India's misbegotten concessions carry far-reaching consequences. India now faces tortuous follow-up negotiations with the U.S., the 45-nation Nuclear Suppliers' Club and the IAEA. The IAEA, as an international body operating on the basis of legal instruments, will insist on stringent, enveloping inspections when it negotiates with India a comprehensive safeguards agreement and an "Additional Protocol".

 

This is more so because, under the deal, India has itself agreed to seek not the voluntary, token safeguards applicable to nuclear powers, but the pervasive, perpetual inspections appropriate to a non-nuclear state. Such inspections will forever pursue by-products like discharged fuel wherever they go.

 

IAEA inspections fall in three classes: INFCIRC/66, INFCIRC/153 and "voluntary" or titular, dispensable safeguards. After the July 18, 2005, accord said India would "voluntarily" accept IAEA inspections, the PM vowed in Parliament to acquire the "same rights and benefits" as the other nuclear powers and to "never accept discrimination". Yet that solemn assurance now lies in tatters.

 

To rationalise this cave-in, official rhetoric has sought to sway public opinion through the meretricious argument that the "India-specific" inspections in perpetuity are linked to lasting fuel supply. Fuel supply can cover only the average 25-year lifespan of a reactor, but the binding IAEA inspections will remain in place even after the plant has been decommissioned, perpetually chasing its by-products.

 

In effect, India has undercut its own case to sign an Additional Protocol granting the IAEA only the nominal, non-interventionist responsibilities it has in the five established nuclear powers.
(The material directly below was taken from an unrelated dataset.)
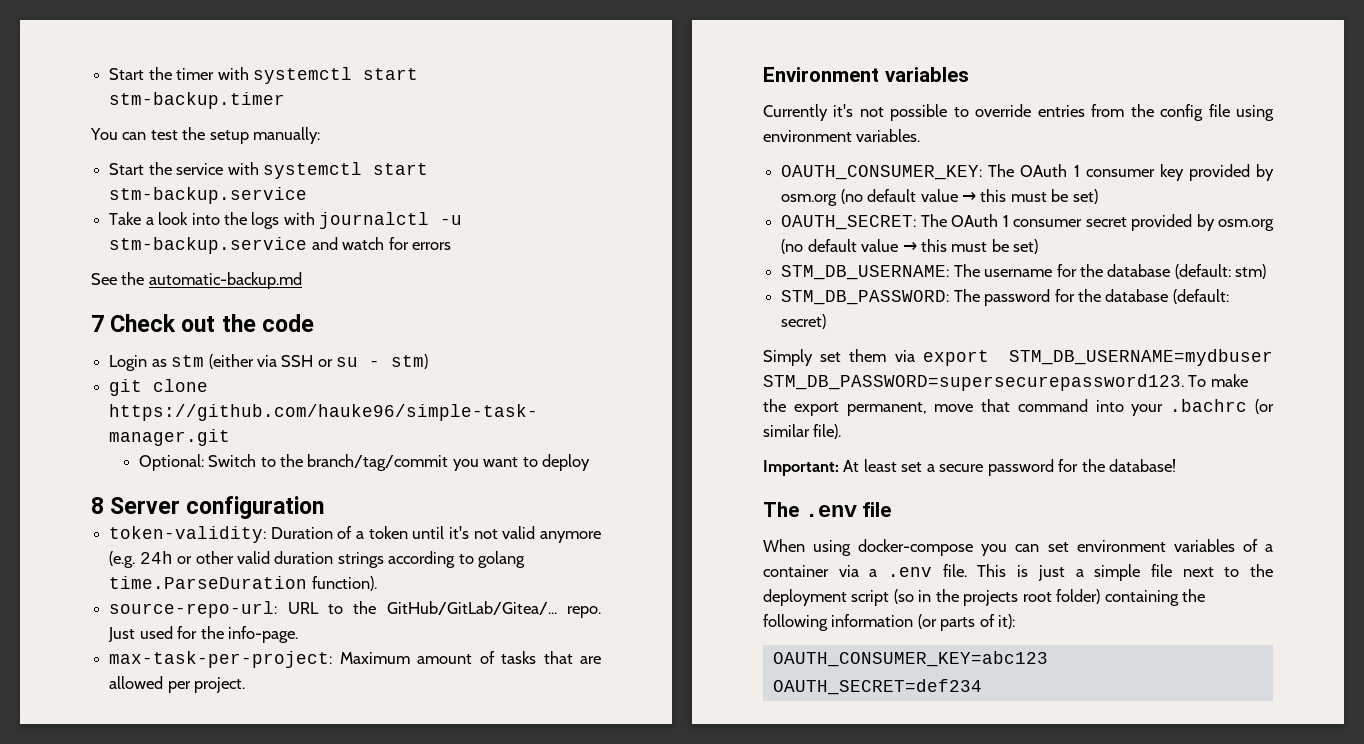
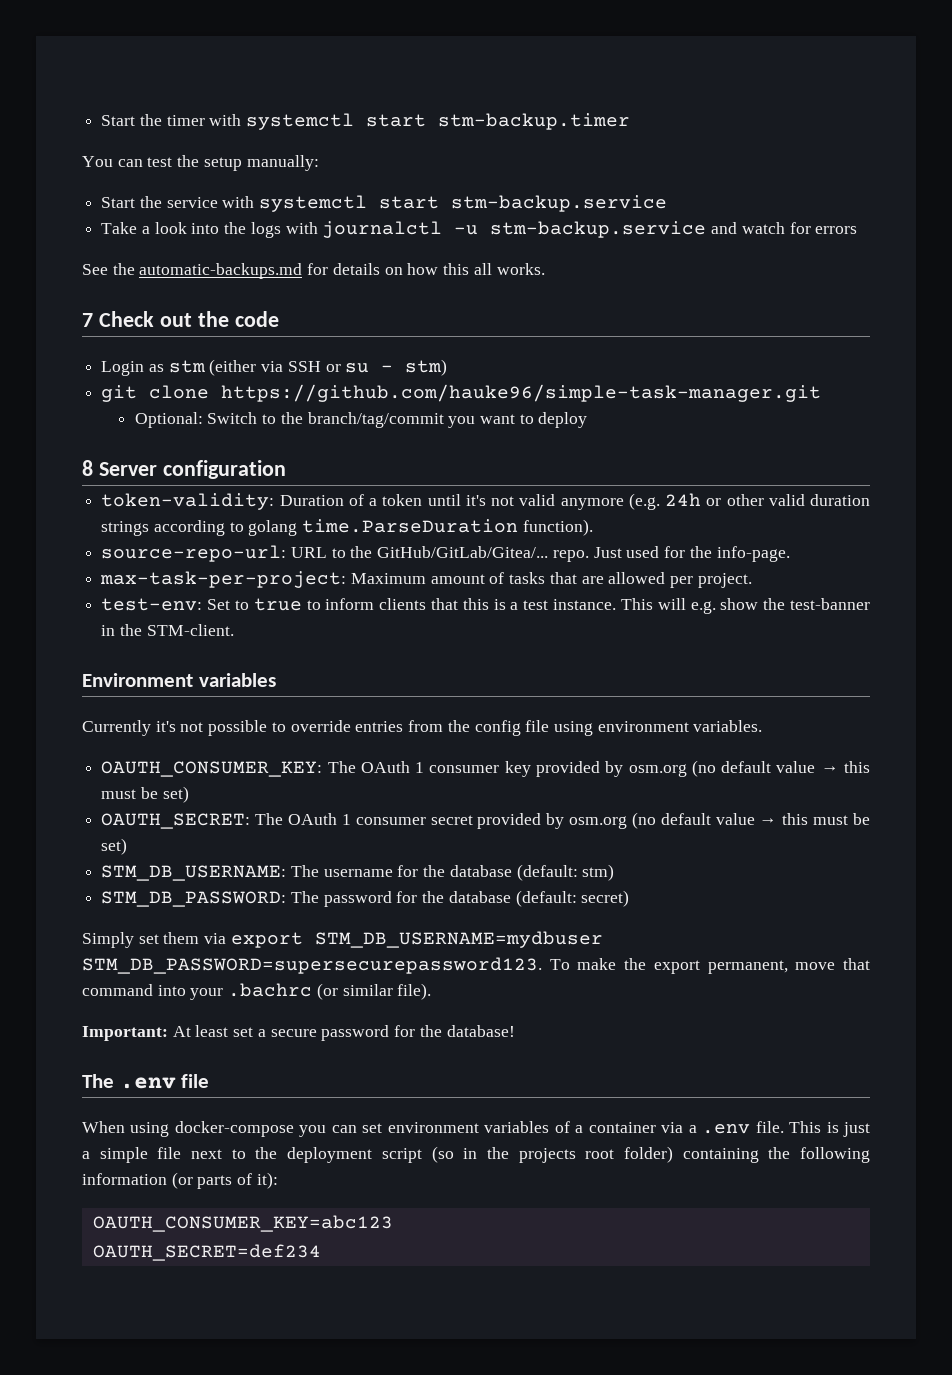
[148,272,302,289] automatic-backup.md -> [139,263,545,279] automatic-backups.md for details on how this all works.
(246, 685) none -> [101,598,871,614] [101,624,234,636] // test-env: Set to true to inform clients that this is a test instance. This will e.g. show the test-banner in the STM-client.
Indeed, India has embarked on a safeguards path which, as the PM concedes, is "difficult to predict". By acquiescing to a status less than that of a nuclear-weapons state even as it retains a nuclear military programme, India can expect the IAEA to enforce fail-safe, verifiable civil-military "firewalls" and maximize its inspectors' intrusive ability to detect the smallest possible diversion from the civilian sector.

 

More significantly, the deal ensures India will stay a second-rate nuclear power, with its stunted capability unable to aid its world-power ambitions.